“why weren’t most hospitals bankrupt before 1965”
They were a lot smaller and cheaper to run.
Hospital employees were generally poorly paid back then, closer to the minimum wage.
I read about a nurse making $180,000/year in San Francisco in article about California housing prices yesterday.
A comparable nurse might have made $3,200/year in 1965.
Why do you think that was?
Hospital employees were generally poorly paid back then
I doubt it. Inflation was much lower then.
The point is, we didn't have a healthcare crisis before 1965. Government CREATED the crisis, and now their spokesmen, - I hope you're not one of them - decry the effects of dismantling government interference with healthcare which problems government caused. Government's answer for their failure is ALWAYS more government.
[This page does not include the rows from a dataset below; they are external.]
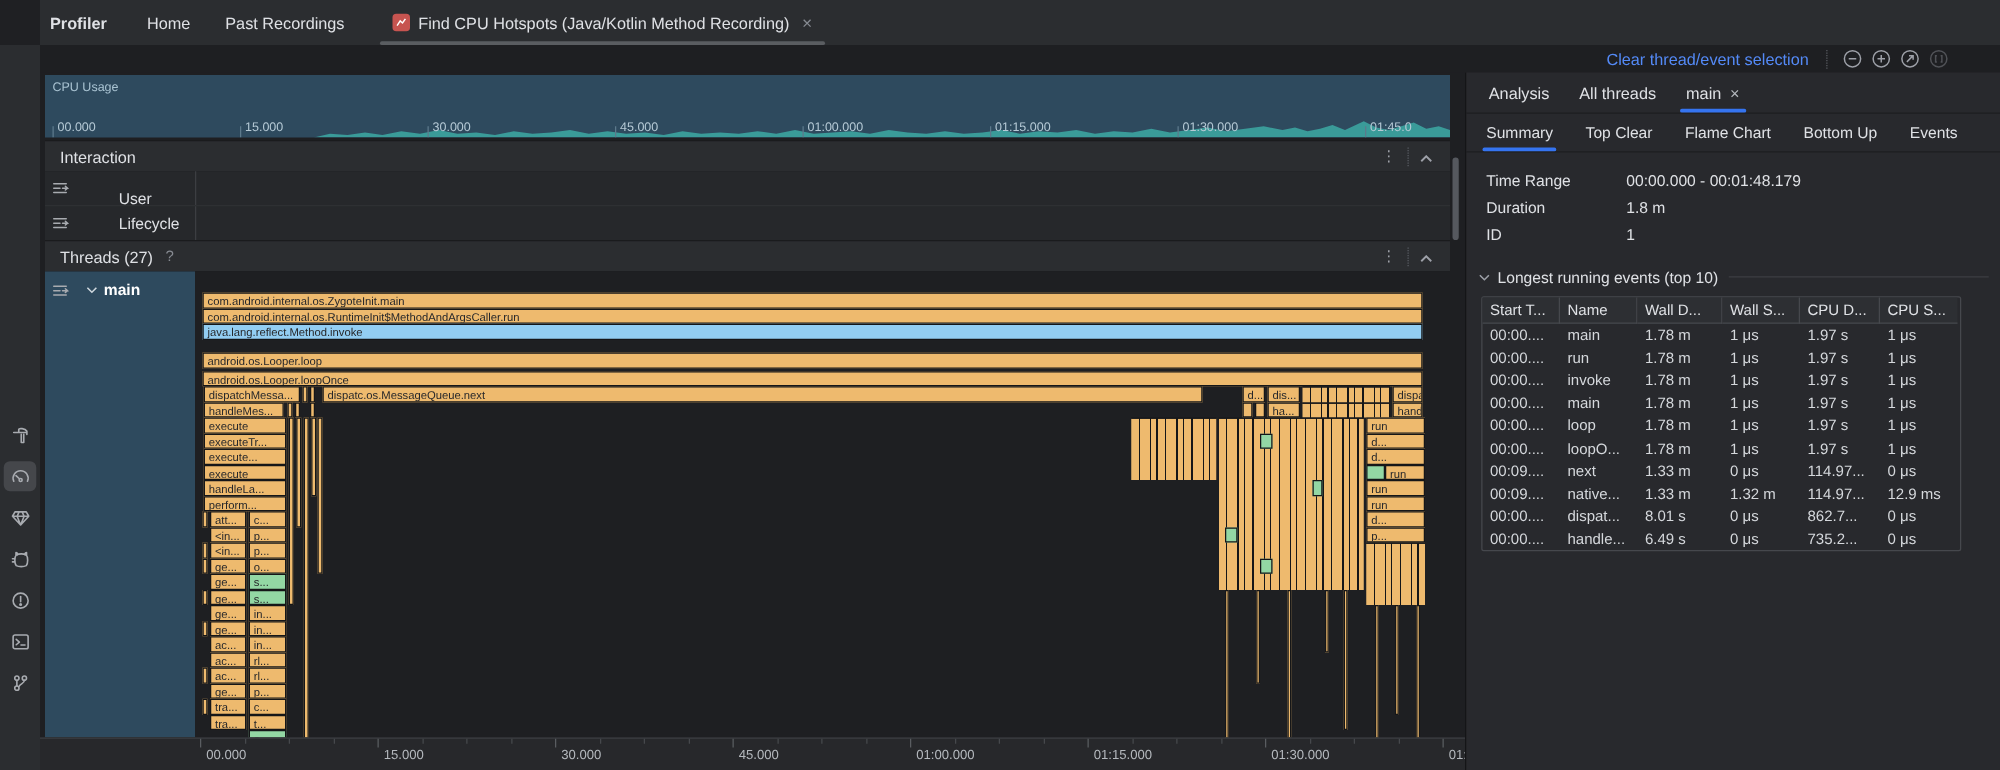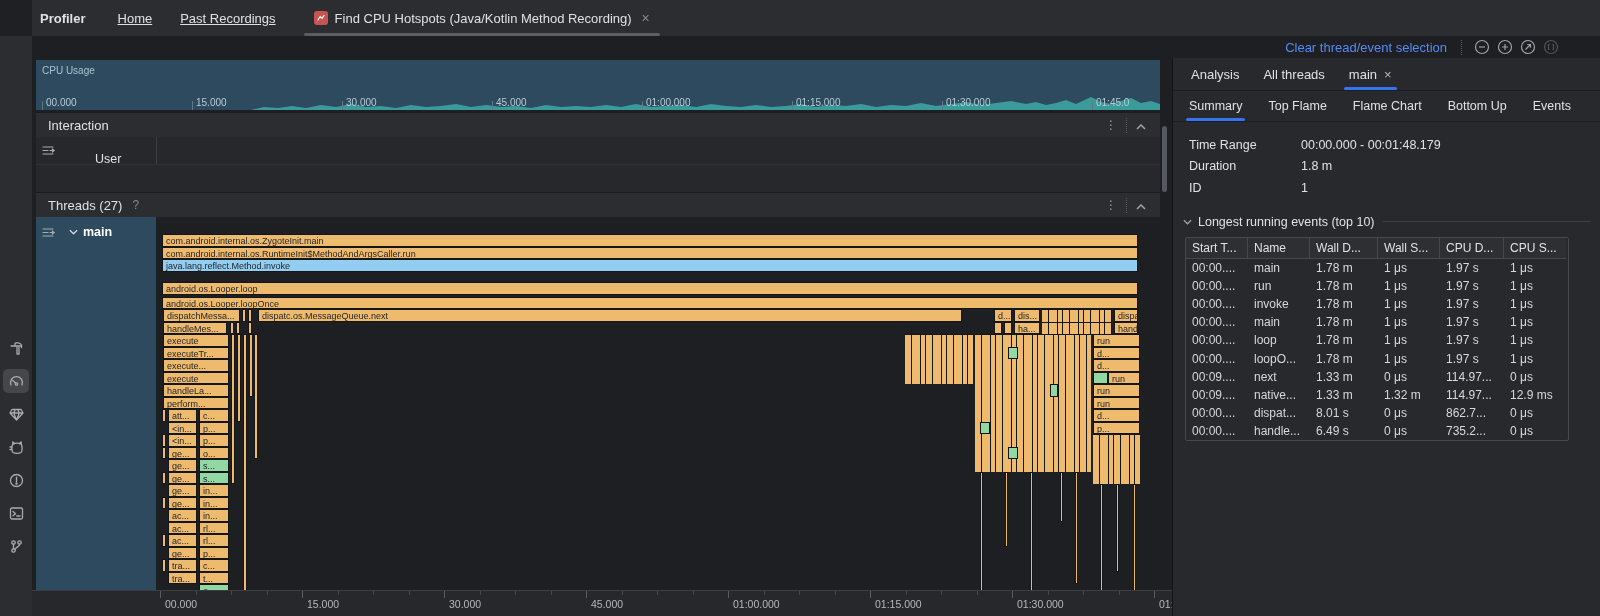--- a/index.html
+++ b/index.html
@@ -100,7 +100,7 @@
   <div id="corner"></div>
   <div id="topbar">
     <span id="app-title" class="tb-item">Profiler</span>
-    <span id="topbar-nav" style="display:flex;text-decoration:underline;">
+    <span id="topbar-nav" style="display:flex;">
         <span class="tb-item">Home</span>
         <span class="tb-item">Past Recordings</span>
       </span>

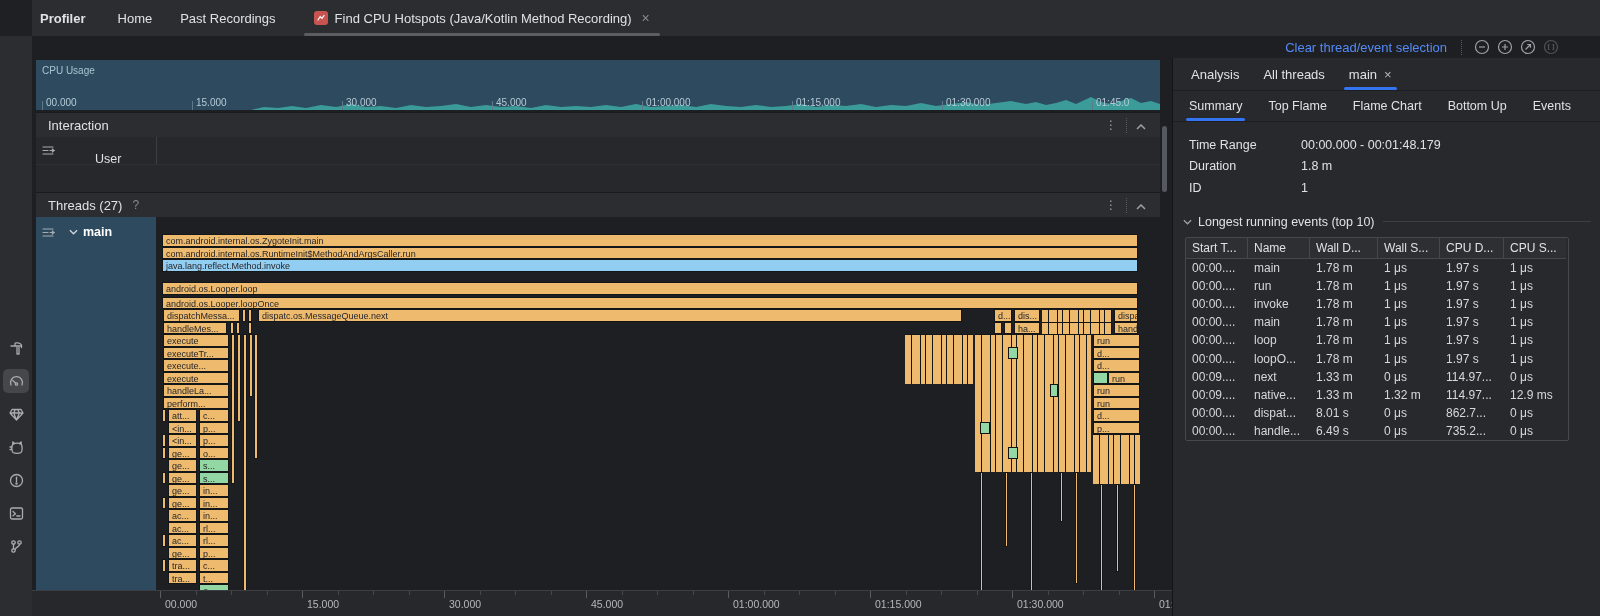--- a/index.html
+++ b/index.html
@@ -430,7 +430,7 @@
       </div>
     <div id="rp-subtabs">
         <div class="rp-subtab selected">Summary</div>
-        <div class="rp-subtab">Top Flame</div>
+        <div class="rp-subtab">Top Clear</div>
         <div class="rp-subtab">Flame Chart</div>
         <div class="rp-subtab">Bottom Up</div>
         <div class="rp-subtab">Events</div>

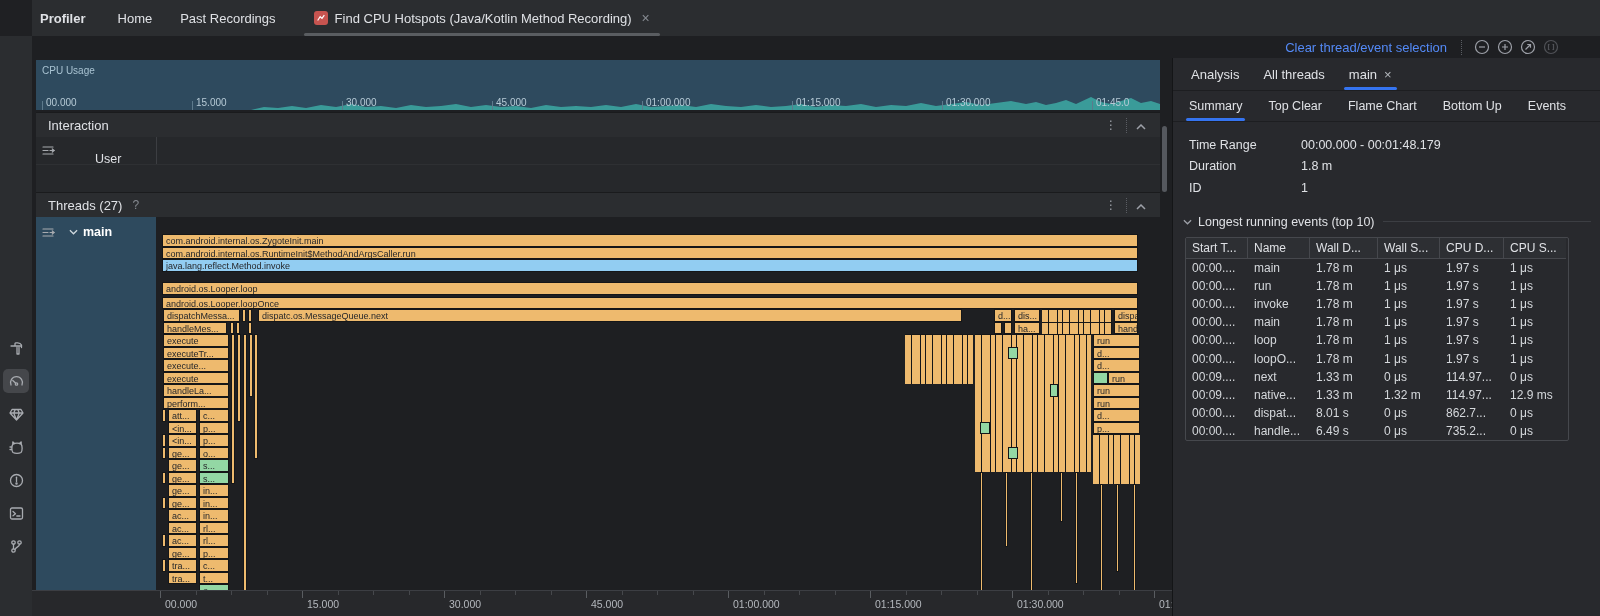--- a/index.html
+++ b/index.html
@@ -240,6 +240,16 @@
           </span>
         </div>
         <span class="int-name" style="margin-left: -62px; margin-top: 16px;">User</span>
+      </div>
+      <div class="int-row">
+        <div class="int-label-col">
+          <span class="track-icon">
+            <svg width="13" height="11" viewBox="0 0 13 11" style="stroke:#a8abb0;fill:none;stroke-width:1.2;stroke-linecap:round;">
+              <path d="M1 2 L11 2 M1 5.5 L6 5.5 M8 5.5 L12 5.5 L10.3 4 M12 5.5 L10.3 7 M1 9 L11 9"></path>
+            </svg>
+          </span>
+        </div>
+        <span class="int-name" style="margin-left: -62px;">Lifecycle</span>
       </div>
     </div>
And that is just the economic argument. The legal argument is much more straightforward and understandable: federal government interference in healthcare is unconstitutional. Nowhere does the Constitution give the feds authority to interfere with healthcare. So federal interference with healthcare is tyranny, defined as unconstitutional federal acts.
For economic and constitutional reasons, the feds need to get OUT of healthcare and let the marketplace run the show as it did before 1965 and America had the best healthcare in the world. As in other things so in healthcare, America is not about poverty-stricken, failed governmental socialist tyranny, it is about freedom which leads to wealth and prosperity.